After I arrived, the counter was divided up into thirds, “Amber takes the first third, I’ll take the middle and you take the other end,” Anice said with authority, since it’s her joint. I was the newbie and was at the end of the lineup.

There’s an infinitely long imaginary line separating each of the sections, sort of like the invisible cylinder above a basketball hoop used to determine goal tending.

Common courtesy is to avoid cross-hawking. Taking a fellow carny’s business is counter productive. Anice advices me, “If you pull that stunt on one of the guys who’s traveling with the show, he’ll knock the hell out of you. I’m just telling this to you for your own good, if you decide to do this again.”

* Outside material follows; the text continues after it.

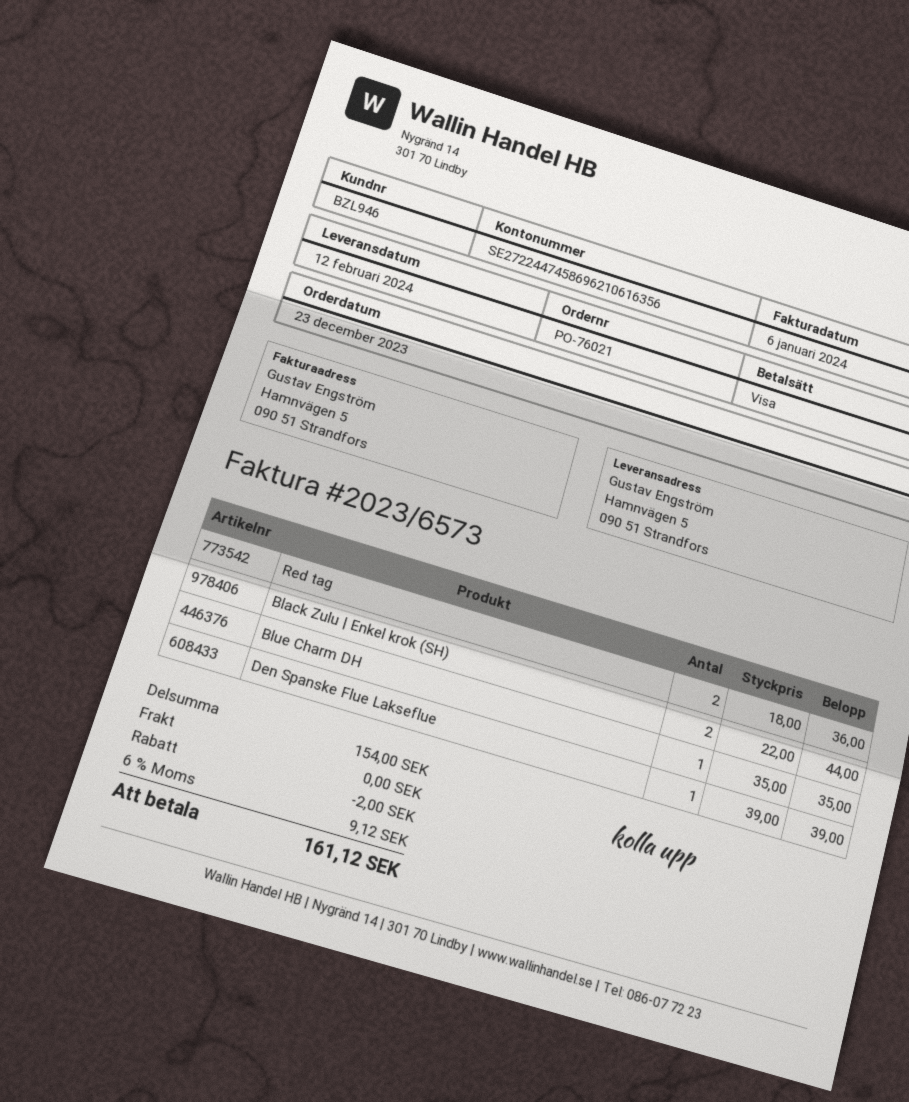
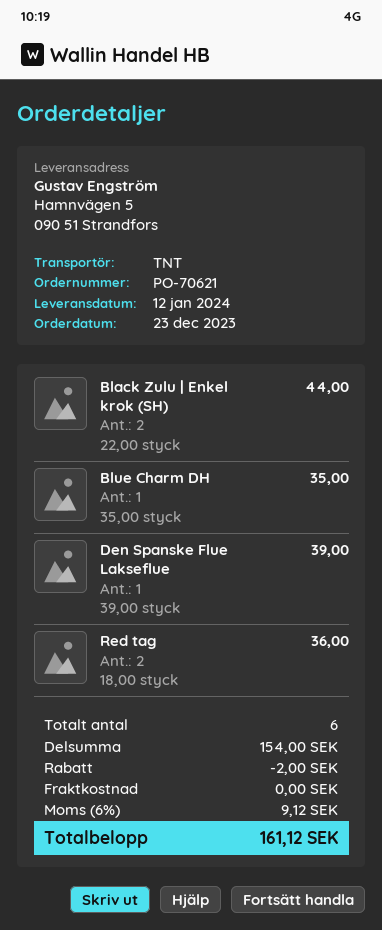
order number: PO-76021 -> PO-70621
delivery date: 2024-02-12 -> 2024-01-12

The dart game marks are pretty easy to spot: biker types wearing all black and mirror shades – “Hey buddy, I’ve got an Ozzy mirror that would go great with the Ozzy T-shirt you’re wearing;” pre-adolescent boys minus parents with their fists gripped around several one dollar bills – “Do you play Little League? Then this game is a cinch. Bust one and win a Bon Jovi mirror;” young touchy- feely couples – “Hey pal, why don’t you be a gentleman and win her another one of these cute panda bear mirrors;” grandparents escorting grandchildren too short to see over the counter – “Tell you what, I’ll let your little cowboy stand on the edge here so he can  be equal to the taller kids.”

The Simmonses stop by to pick our money on their regular rounds. This time, Dozier has a swelled up eye and skinned up elbows. “Some college kid from Colorado punched him out over there. The police took him away,” Angelyn said in a scornful southern drawl.

The carnival business is tough. I didn’t run into any trouble.

Of course the dart game is pretty easy to win, but you’d be surprised at the number of people who miss.

Losers are bad for business.

As soon as someone misses, the crowd disperses as if in mass thinking, “Yes, this game is somehow rigged.”

The hours on your feet are long and the mental intensity high.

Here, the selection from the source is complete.